Le collectif Au nom du Slam compte familiariser les Ivoiriens à leur art.

L’institut français d’Abidjan vibrera ce samedi 22 octobre au son du slam. un art presque inconnu du public, qui se cherche une place sous le soleil culturel ivoirien.

En Côte d’Ivoire, affirmer qu’un artiste fait du slam soulève des interrogations sur l’existence de cet art, alors même que depuis quelques années, cette forme d’expression fait partie intégrante des richesses artistiques et culturelles du pays. De fait, le Slam, est cette poésie déclamée « a capela » ou sur fond musical. Les slameurs usent de jeux de mots sur des thèmes libres ou imposés, dans des lieux publics, sur des scènes ouvertes, donnant parfois lieu à des tournois.

Un art engagé
En Côte d’Ivoire, c’est à la fin des années 90 que le Slam fait son entrée sous la houlette de l’artiste camerounais Binda N’Gazolo.
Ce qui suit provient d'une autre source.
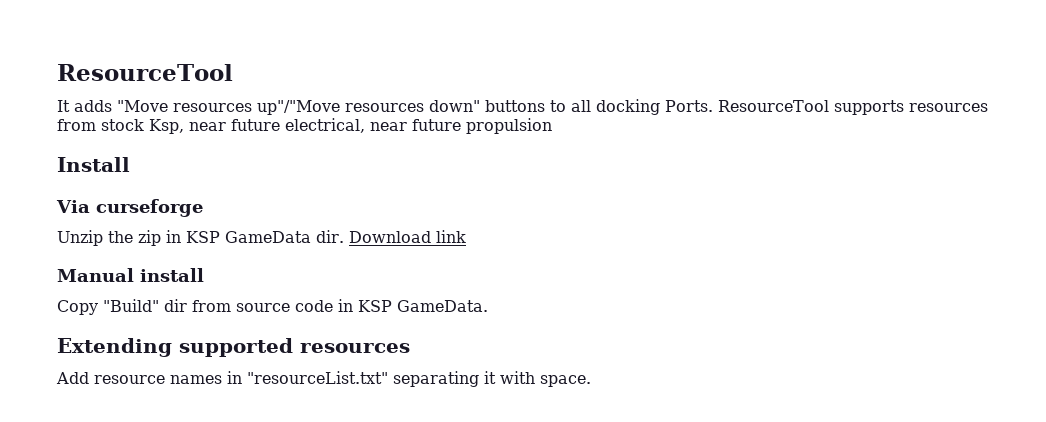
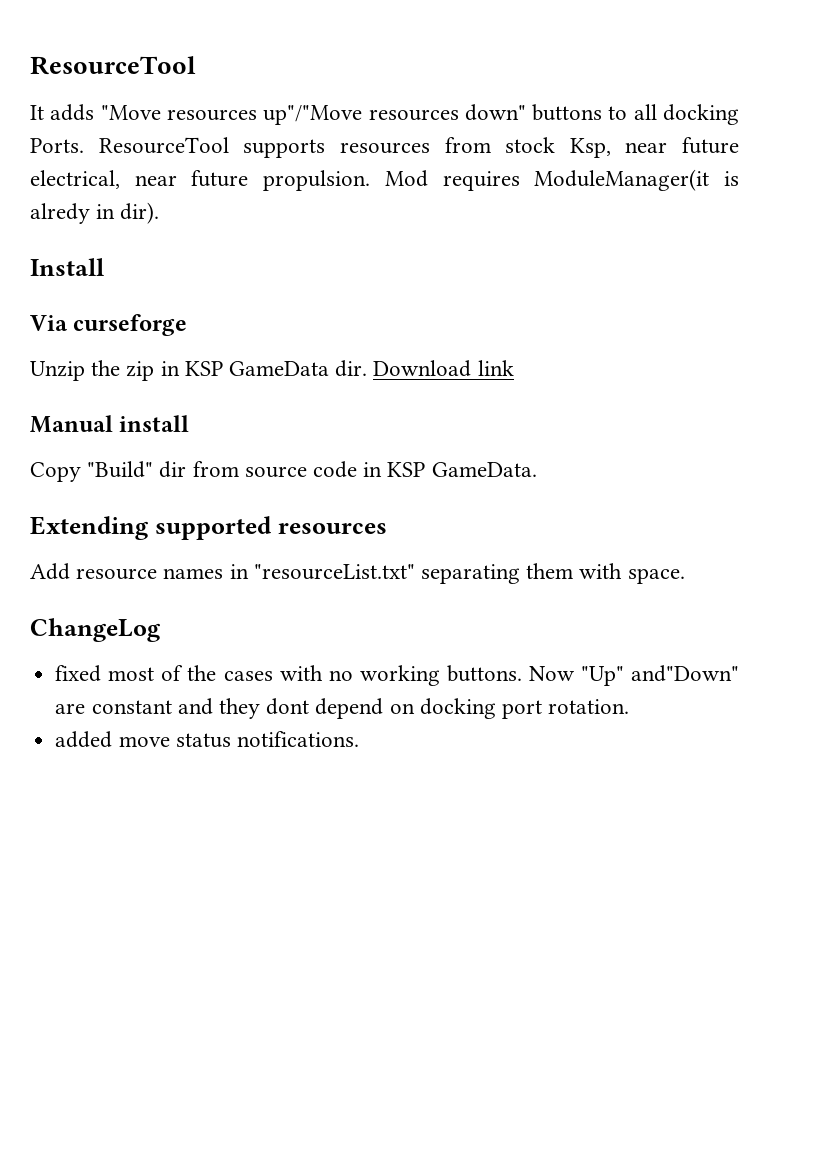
[466,118,552,134] propulsion -> [263,169,739,191] [30,202,160,224] propulsion. Mod requires ModuleManager(it is alredy in dir).
[484,371,496,384] it -> [526,563,574,579] them
(591, 381) none -> [30,618,161,642] [55,665,740,686] [55,698,630,719] [55,731,359,748] // ChangeLog // fixed most of the cases with no working buttons. Now "Up" and"Down" are constant and they dont depend on docking port rotation. // added move status notifications.

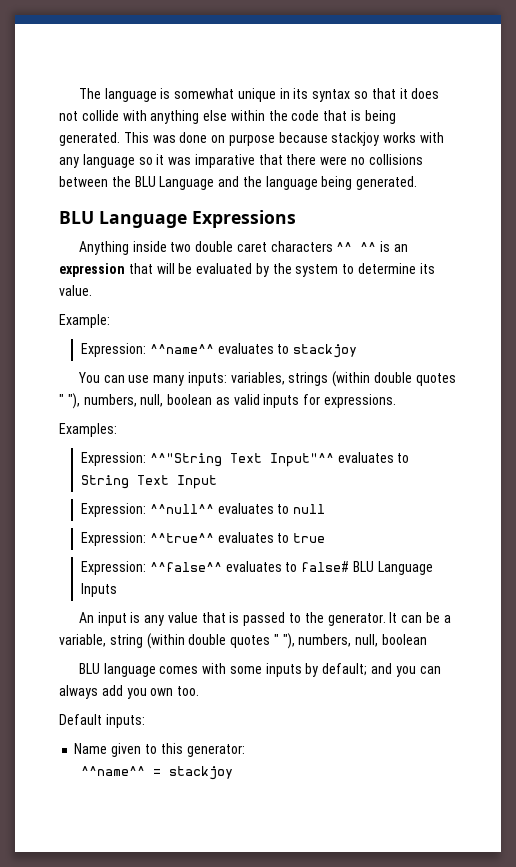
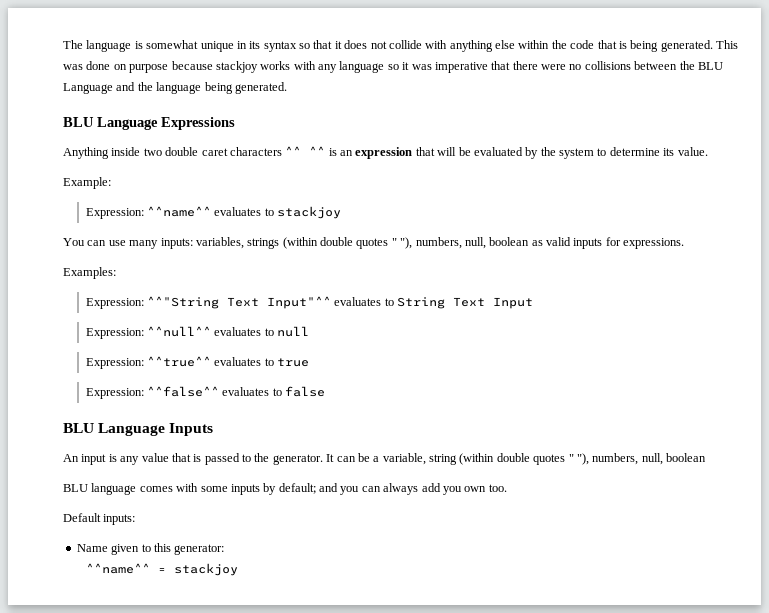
[194,154,255,168] imparative -> [434,62,488,73] imperative
[301,561,350,572] false# -> [285,386,326,397] false //

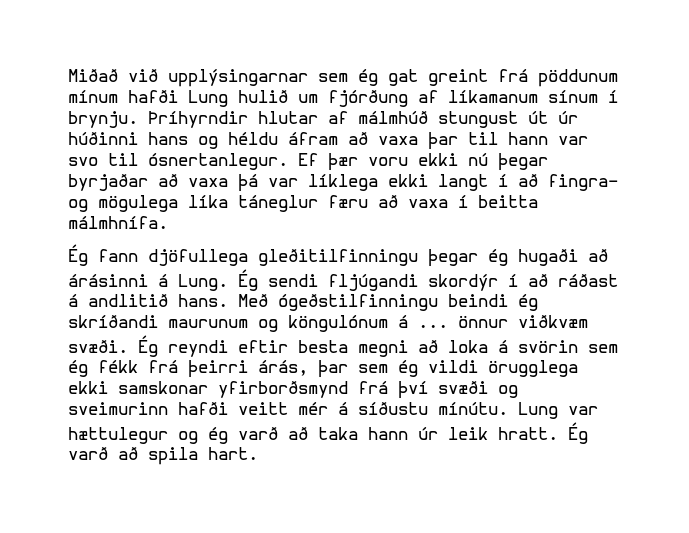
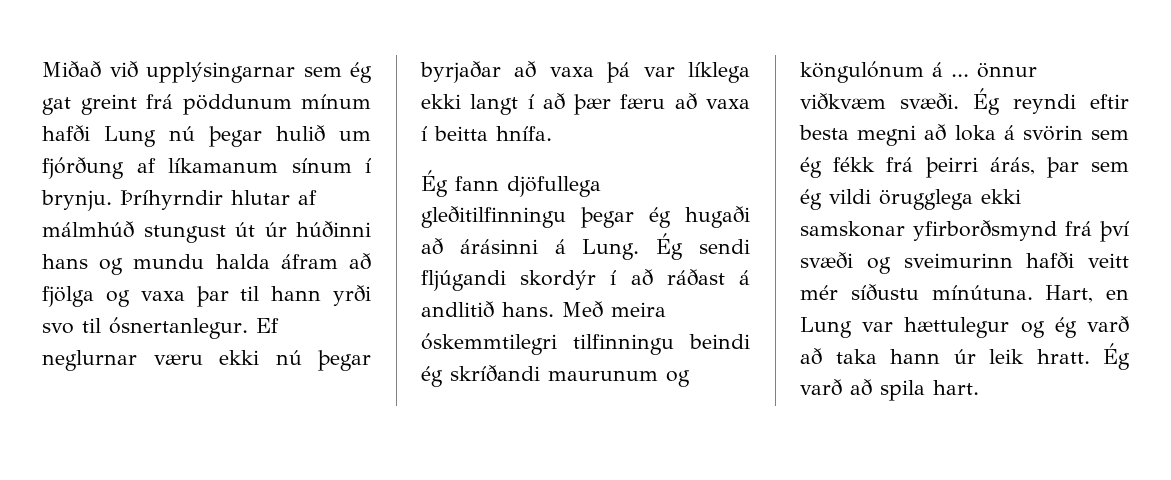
(228, 98) none -> [169,126,262,147] nú þegar
[228,132,368,145] héldu áfram að -> [133,253,371,270] [42,286,130,307] mundu halda áfram að fjölga og
[558,136,588,145] var -> [333,285,372,306] yrði
[328,153,408,171] þær voru -> [42,350,203,371] neglurnar væru
[548,174,618,191] [68,195,318,212] fingra- og mögulega líka táneglur -> [574,94,612,115] þær
[68,216,168,229] málmhnífa. -> [496,126,552,141] hnífa.
[278,294,438,311] ógeðstilfinningu -> [611,302,666,317] [421,333,674,355] meira óskemmtilegri tilfinningu
[338,402,508,415] á síðustu mínútu. -> [850,284,1129,303] síðustu mínútuna. Hart, en

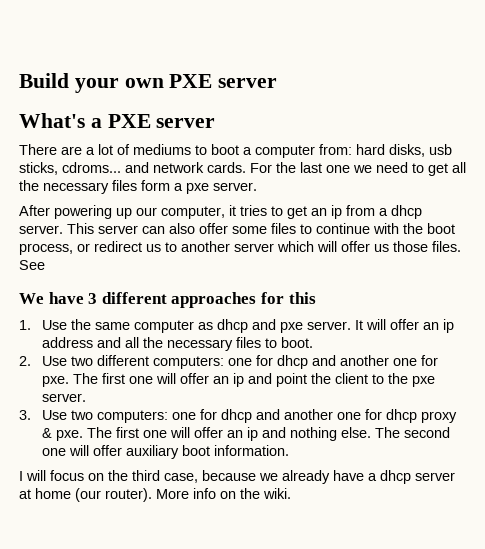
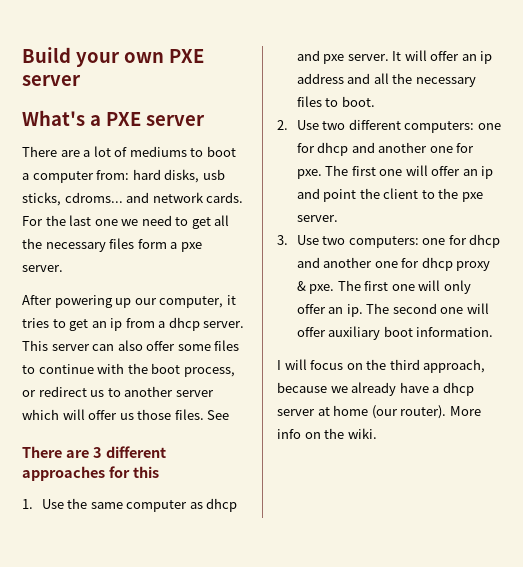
[19,292,84,304] We have -> [22,446,89,458] There are
[193,427,371,441] offer an ip and nothing else. -> [443,280,471,294] [296,304,363,317] only offer an ip.
[164,473,198,483] case, -> [423,359,486,373] approach,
Aujourd’hui, la relève est assurée par le collectif « Au nom du Slam », un groupe qui a vu le jour le 5 décembre 2013 à la suite d’un concours International organisé par l’Institut Goethe d’Abidjan, et qui essaie depuis de prendre son envol. Fort de ses 11 membres, ce collectif s’est donné pour objectif la dénonciation des tares de la société ivoirienne, à travers des textes poignants et forts. À en croire Bee Joe, son président, il s’agit d’encourager la population, et surtout la jeunesse, à prendre conscience des valeurs morales à cultiver.

Actions de promotion
La Côte d’Ivoire compterait plus d’une centaine de slameurs, un vivier qui lance régulièrement des campagnes de promotion pour promouvoir cet art. Des ateliers d’écritures et des spectacles sont ainsi régulièrement organisés dans certaines écoles. « L’une de nos premières scènes tenues à Treichville, à nos débuts, a enregistré la présence de deux spectateurs. Aujourd’hui, la population commence à s’y intéresser et nos spectacles drainent de plus en plus de monde », révèle Bee Joe, qui espère faire briller le slam de mille feux, avec le soutien du ministère de la Culture et de l’Institut Goethe.